Açılışta konuşan DSDF başkanı Nevzat Cingöz, “Türk işçiler 1960’ların başından beri Türkiye’den Avrupa’ya göç ediyor. İşçiler, Avrupa ekonomisinin yeniden inşasına katkıda bulundular. Aynı zamanda çocuklarına ve torunlarına Avrupa’da bir gelecek sağladılar. Misafir işçiler; paraları, bilgileri ve Avrupa ülkelerindeki bağlantılarıyla Türkiye’de yatırım yaptı. Bu kişiler şimdi 80 yaşın üzerindeler. Birçoğu çoktan öldü. Bu anıtla bir dönemi kapatırken aynı zamanda yeni bir dönemi başlatıyoruz. Şu anda Avrupa’da 5 milyondan fazla Türk asıllı vatandaş var” dedi.

“BU ANIT HEPİMİZİN ORTAK MİRASI”

Nevzat Cingöz, “Onlar hiç bilmedikleri bir ülkede, hiç tanımadıkları insanların arasında, ilk kez duydukları bir dilde, tümüyle yabancı oldukları bir kültürle karşı karşıya kaldılar. Tüm bu olumsuz koşullara rağmen, 2. Dünya Savaşı’ndan çıkmış o ülkelerin gelişmelerine oldukça büyük katkılarda bulundular. Hatta Covid-19 aşısıyla dünyaya umut olan Özlem Türeci ve Uğur Şahin, kendi hayallerini tahta bavullara kilitleyen, birinci kuşak göçmen işçilerin çocuklarıdır. Bu anıt aynı zamanda dünyamızda ve Avrupa’da son yıllarda gelişen aşırı milliyetçiliğe karşı sosyal çeşitlilik ve katılıma bir destek sağlama amacı da taşımaktadır. Bu anıt hepimizin ortak mirası. Onlar bizim ortak savaşçılarımızdı. Ve ben o savaşçılarımıza, bizlere verdikleri emek için bir kez daha teşekkür ediyorum” şeklinde konuştu.

“BU HEYKELİN ANLAMINI ANLATMAYA KELİMELER YETMEZ”

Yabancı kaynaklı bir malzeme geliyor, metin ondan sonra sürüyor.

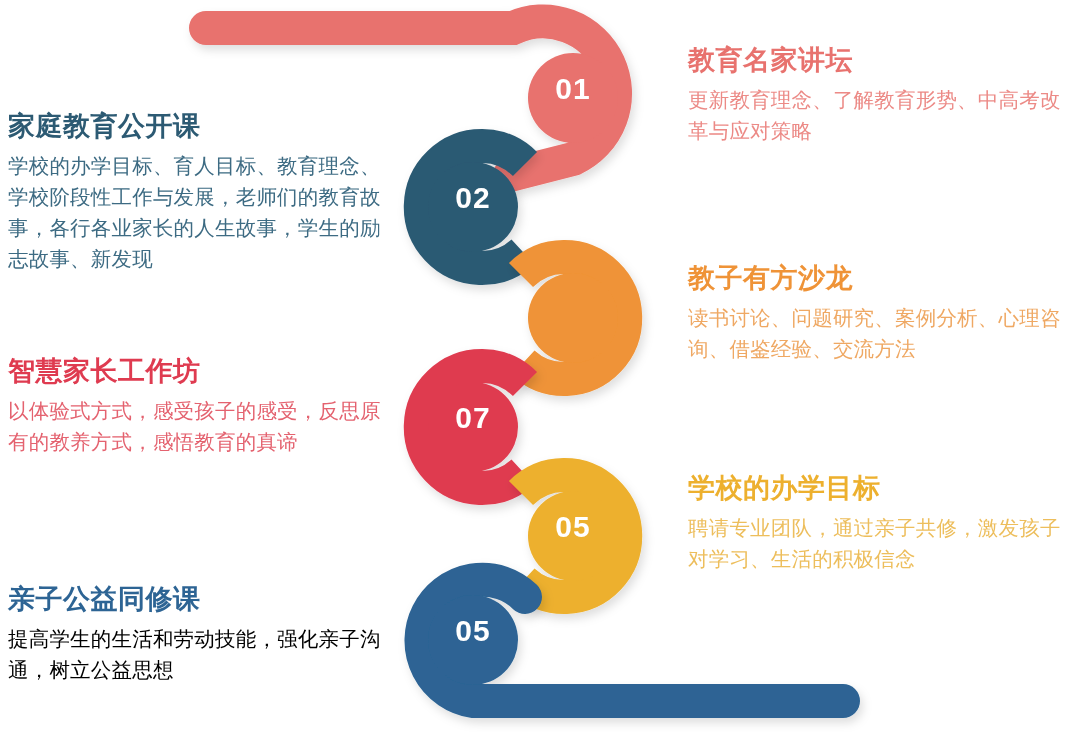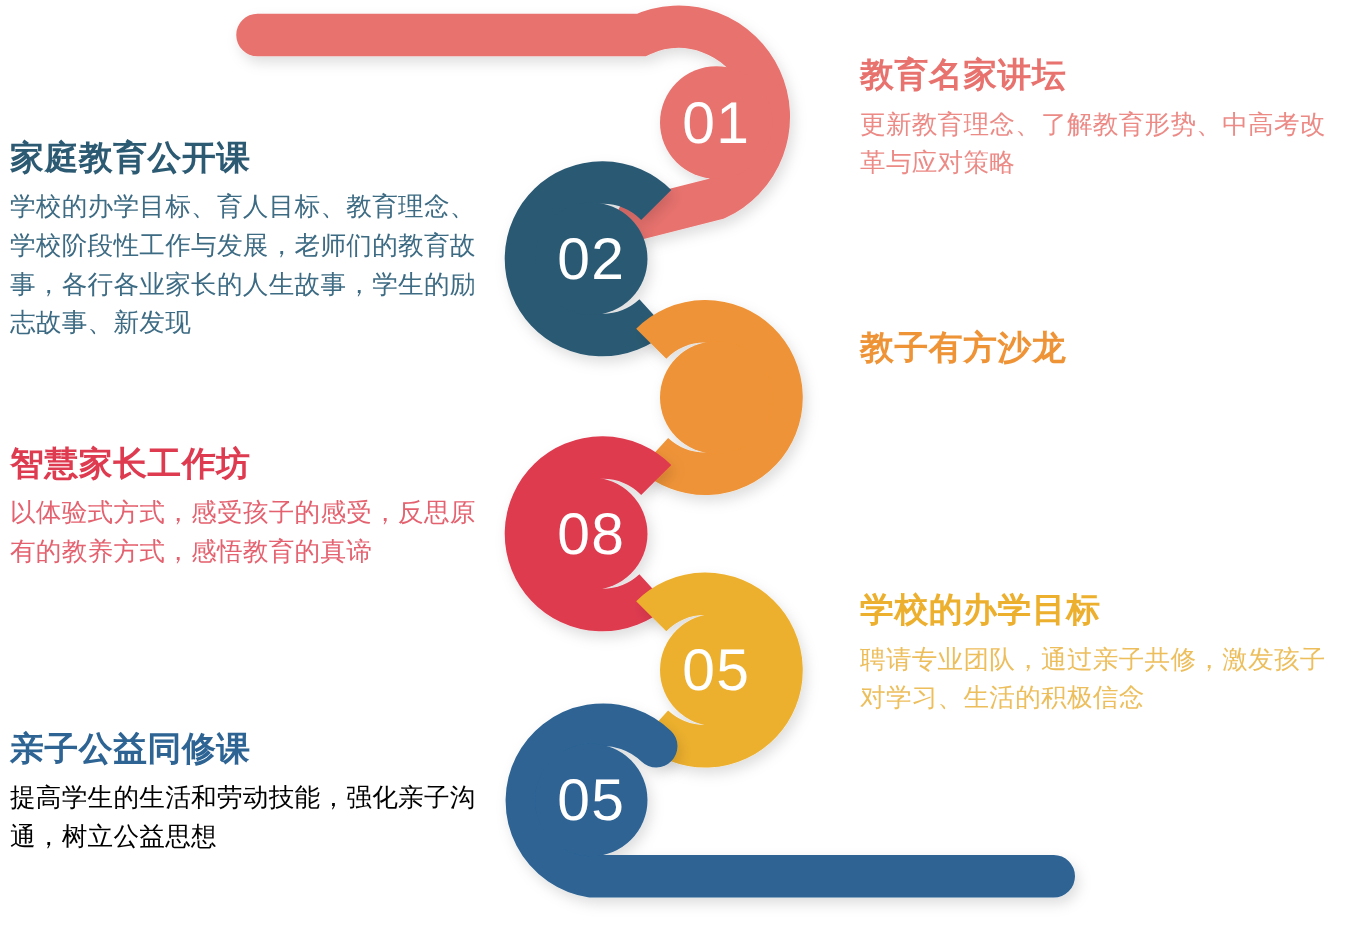"01" .num-label { font-size: 47px -> 30px; font-weight: 400 -> 700 }
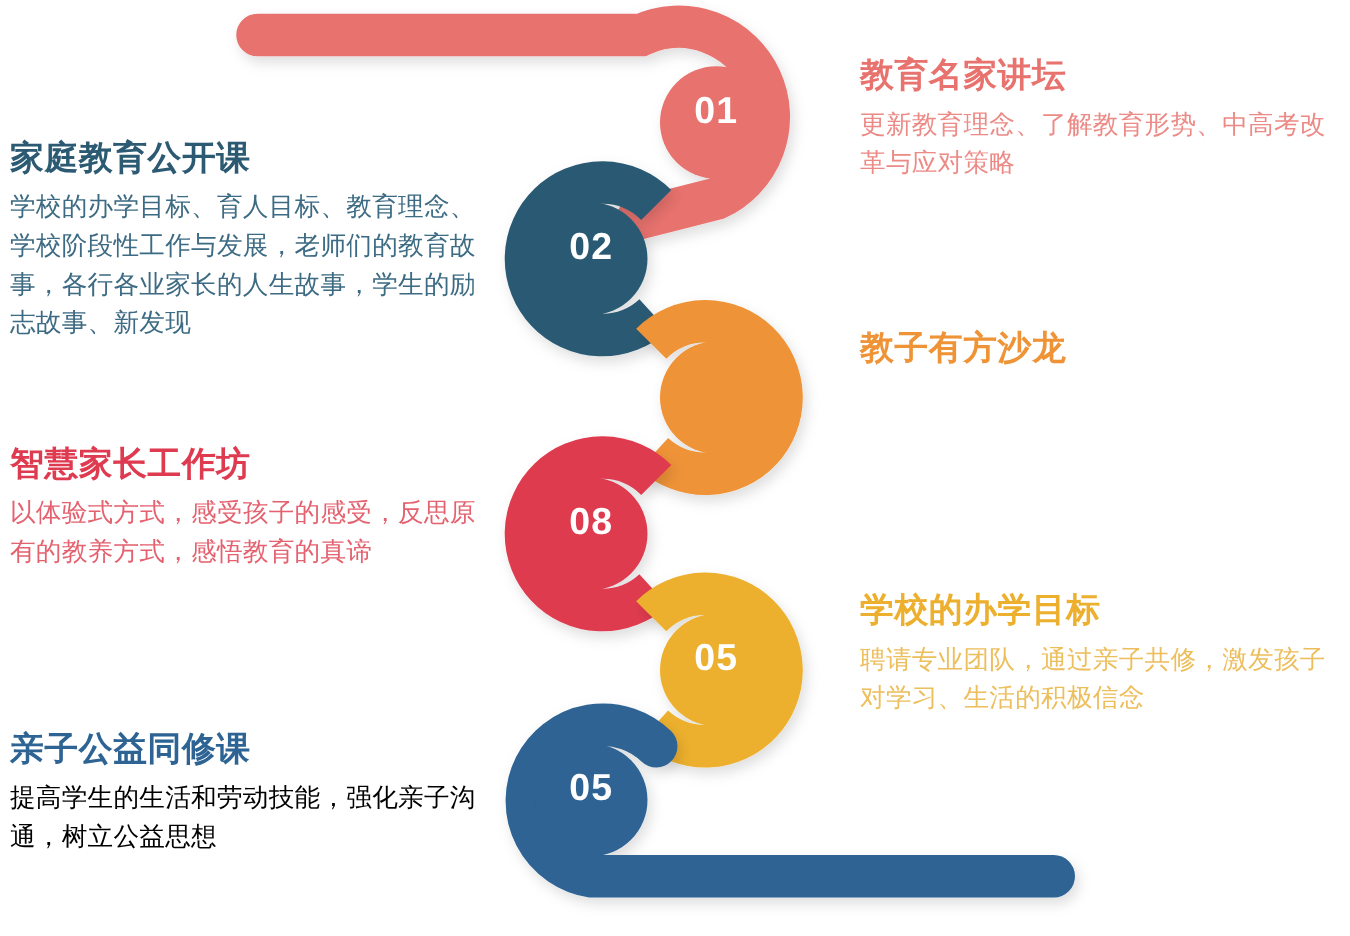"读书讨论、问题研究、案例分析、心理咨询、借鉴经验、交流方法" p.tb-desc { html: none -> <p>读书讨论、问题研究、案例分析、心理咨询、借鉴经验、交流方法</p> }
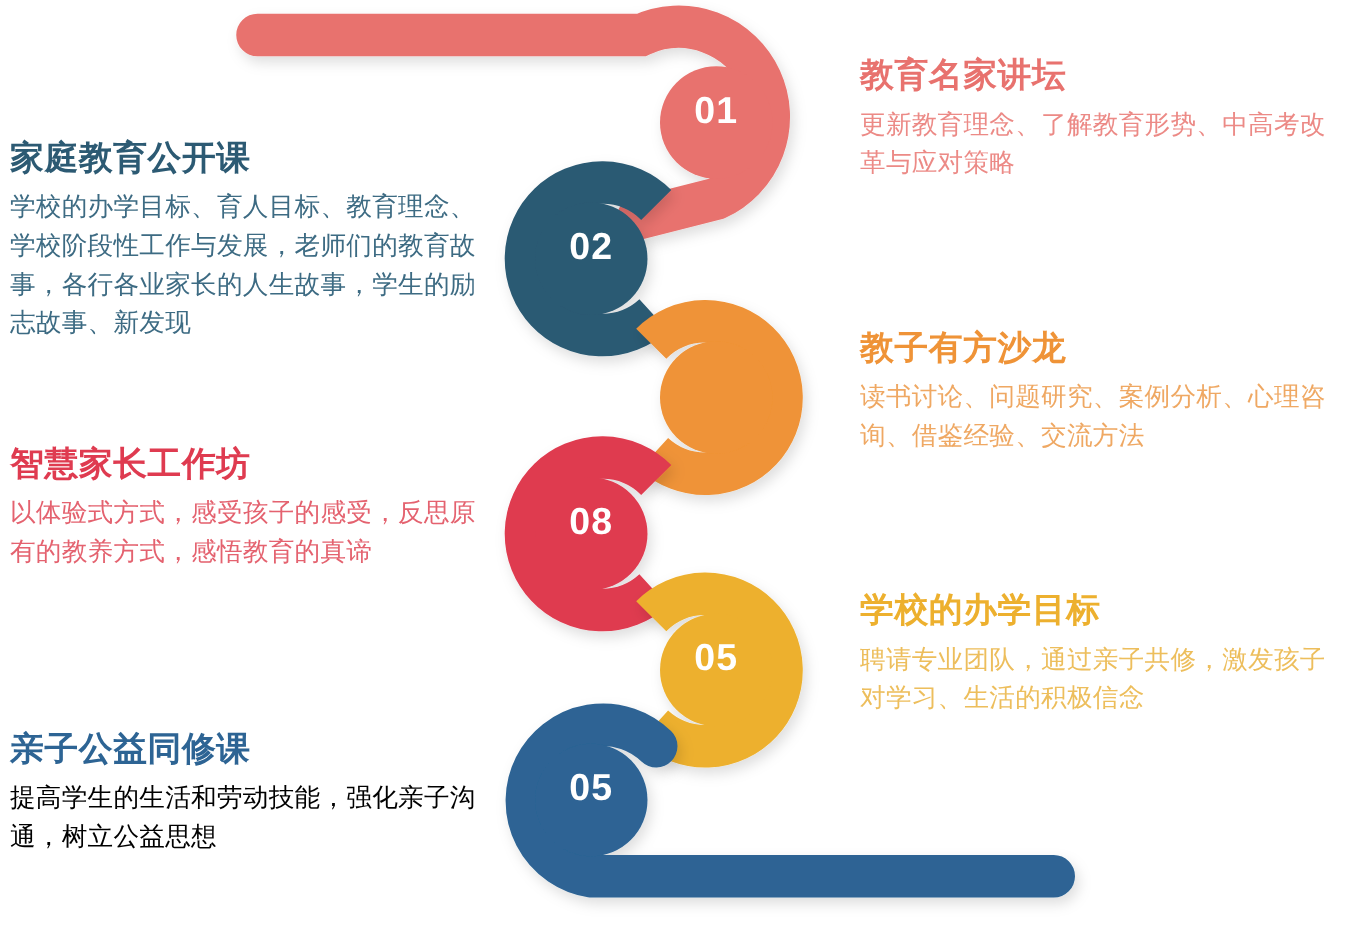"08" div.num-label { text: 08 -> 07 }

İstanbul Büyükşehir Belediyesi Park, Bahçe ve Yeşil Alanlar Daire Başkanı Çağatay Seçkin de, “Bu heykelin anlamını anlatmaya kelimeler yetmez. Bu alana gelen bir İstanbullunun yaşayacağı hissi hepinizin derinden hissedebileceğini düşünüyorum. Bu heykelin karşısında durduğunuzda, bu heykelin taşıdığı anlamı sorguladığınızda; 1960’lı yıllarda, bu topraklardan Avrupa’nın birçok şehrine gitmiş, bu topraklarda doğup yaşamış insanların, orada vermiş oldukları mücadeleyi yaşamanızı bekliyoruz. Bu topraklardan oraya gittikten sonra artık onlar Rotterdamlı, Berlinli, Stokholmlu, Kopenhaglı, Parisli oldular. Bu bakış açısıyla baktığımız zaman, bu hislerin bize geçmesi için çok önemli bir anıt olduğunu düşünüyorum. Harika bir iş birliği gerçekleştirdiğimizi ve harika bir iş çıkardığımızı düşünüyorum” diye konuştu.